Web page revision data
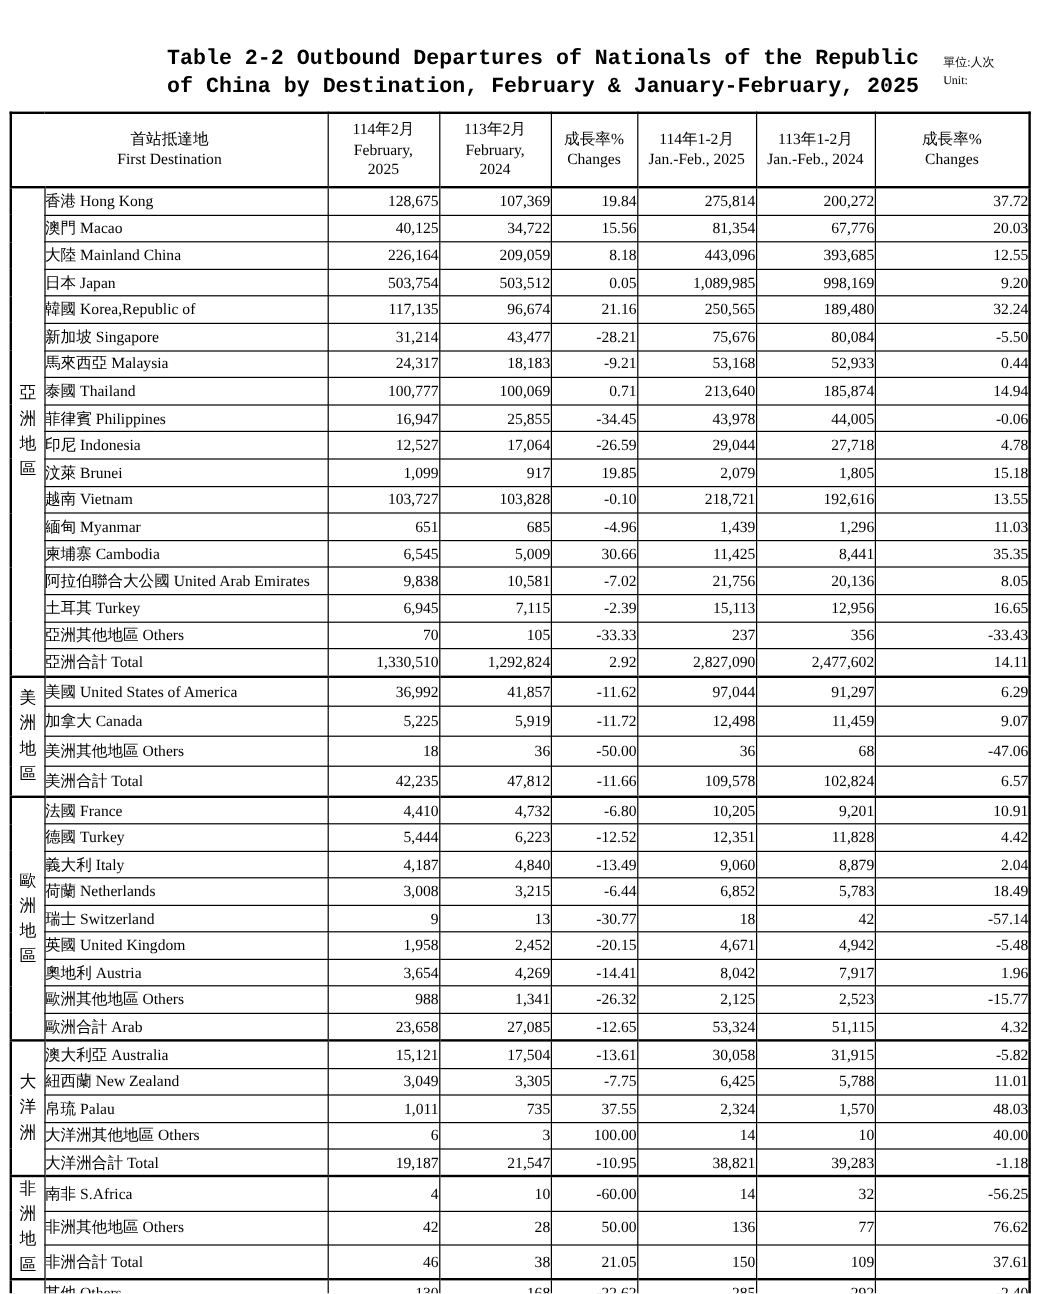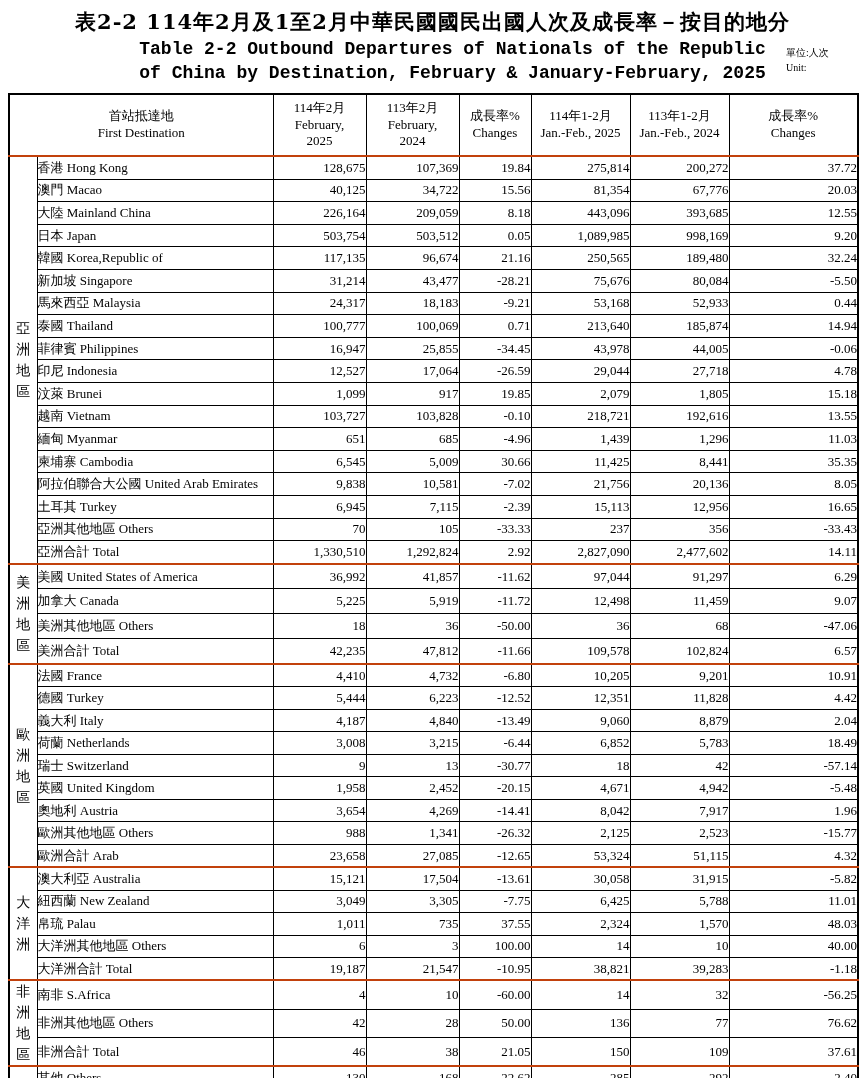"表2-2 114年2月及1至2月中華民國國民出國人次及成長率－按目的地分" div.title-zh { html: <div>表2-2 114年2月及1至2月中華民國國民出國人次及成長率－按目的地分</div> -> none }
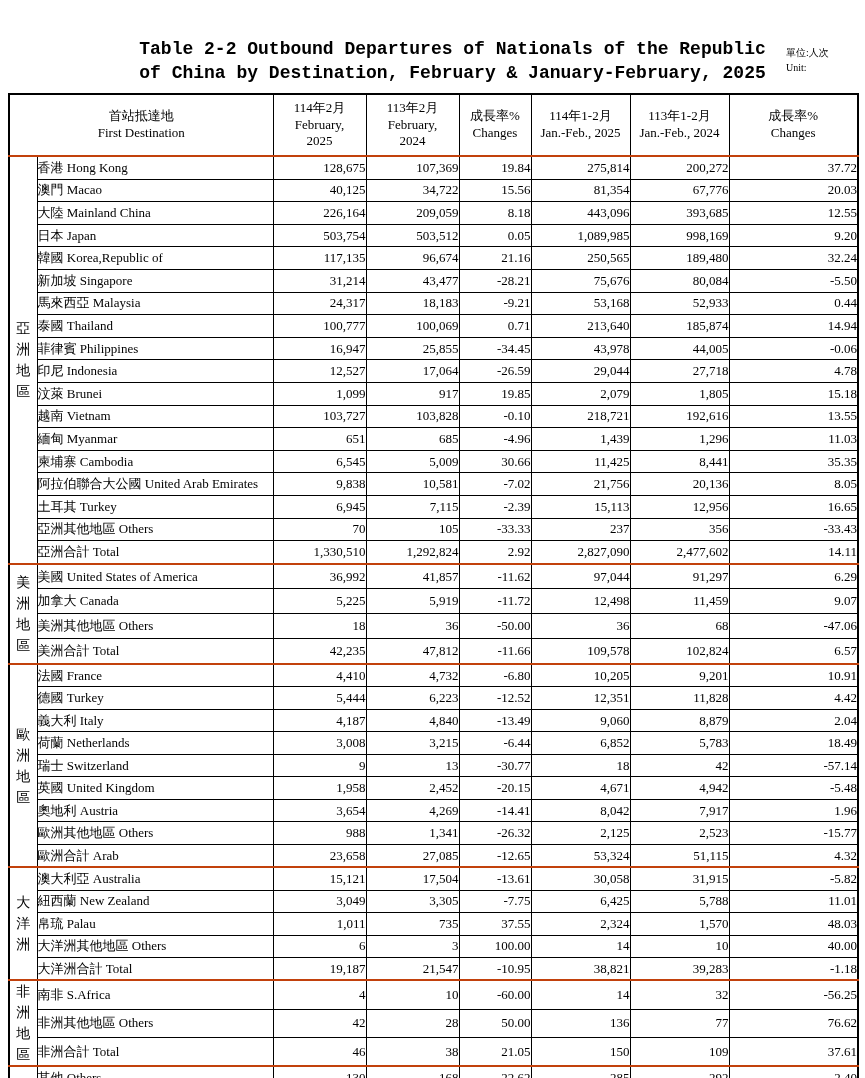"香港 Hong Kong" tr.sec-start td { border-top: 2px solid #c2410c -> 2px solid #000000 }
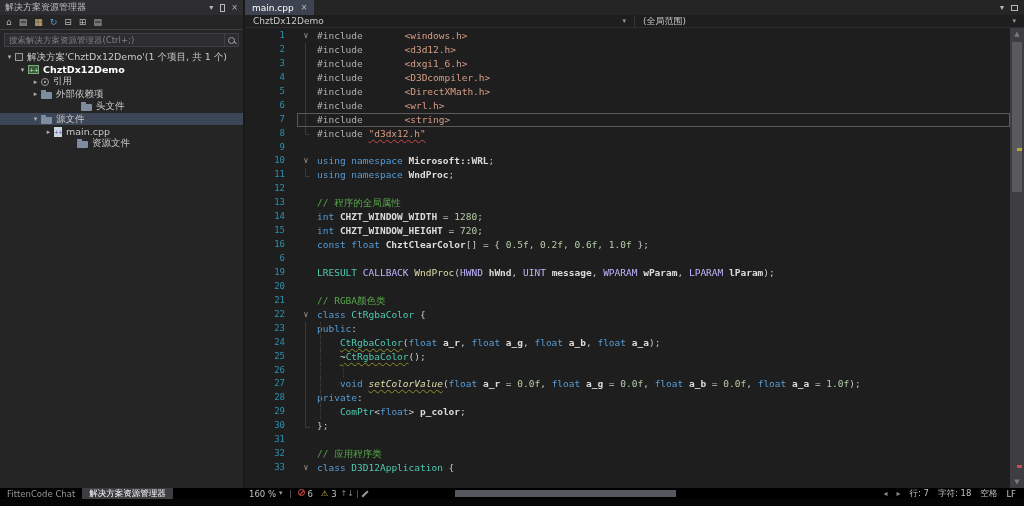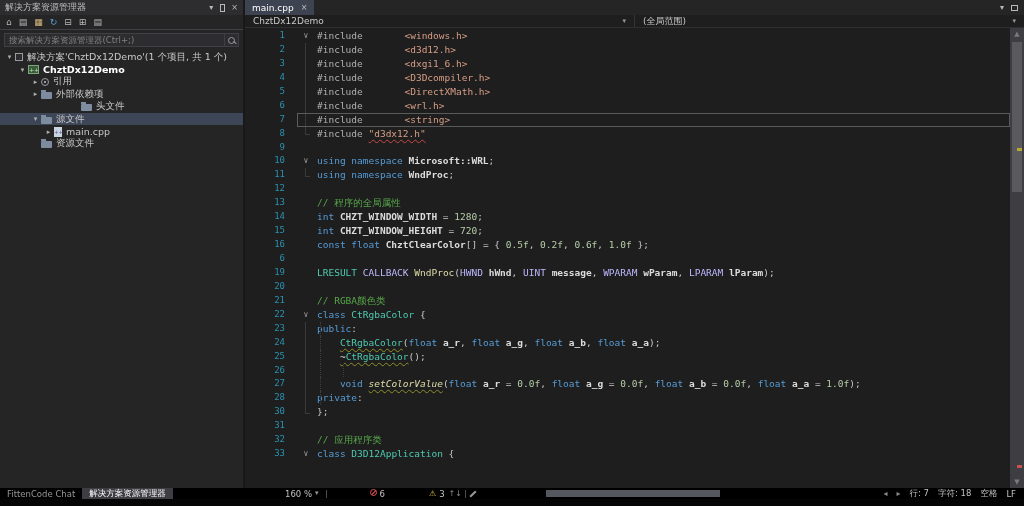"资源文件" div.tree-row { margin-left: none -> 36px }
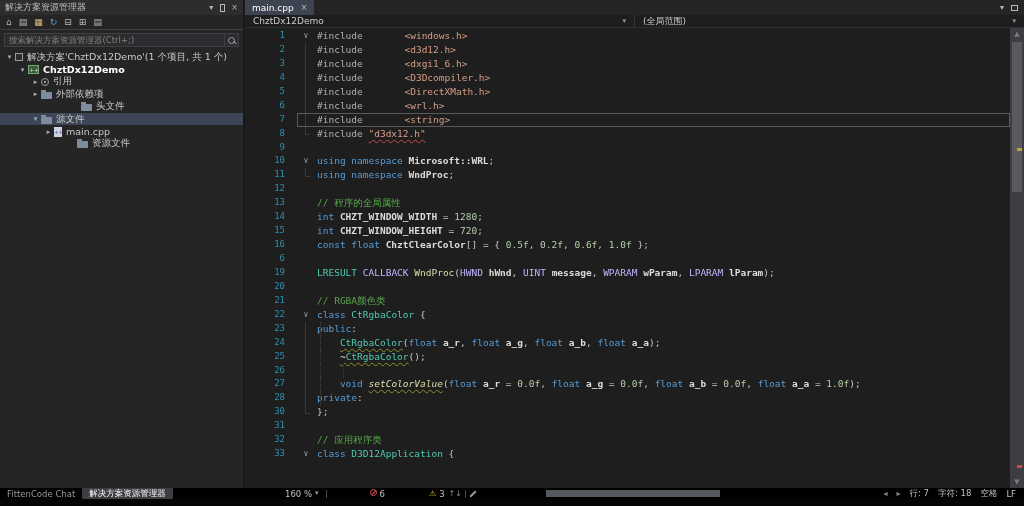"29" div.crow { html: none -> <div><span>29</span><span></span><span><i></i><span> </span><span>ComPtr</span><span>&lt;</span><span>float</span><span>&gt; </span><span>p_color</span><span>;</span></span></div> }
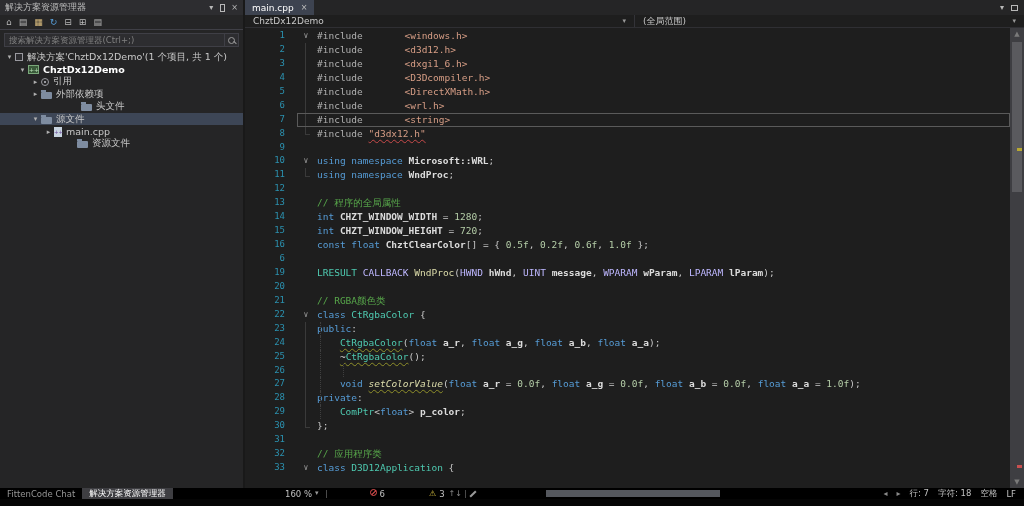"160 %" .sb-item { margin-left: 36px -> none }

» TASK DESCRIPTION:
Go through the entries and retype each one exactly, skipping any image.

» SOLUTION TO THIS TASK:
"表2-2 114年2月及1至2月中華民國國民出國人次及成長率－按目的地分" div.title-zh { html: <div>表2-2 114年2月及1至2月中華民國國民出國人次及成長率－按目的地分</div> -> none }
"香港 Hong Kong" tr.sec-start td { border-top: 2px solid #c2410c -> 2px solid #000000 }
"资源文件" div.tree-row { margin-left: none -> 36px }
"29" div.crow { html: none -> <div><span>29</span><span></span><span><i></i><span> </span><span>ComPtr</span><span>&lt;</span><span>float</span><span>&gt; </span><span>p_color</span><span>;</span></span></div> }
"160 %" .sb-item { margin-left: 36px -> none }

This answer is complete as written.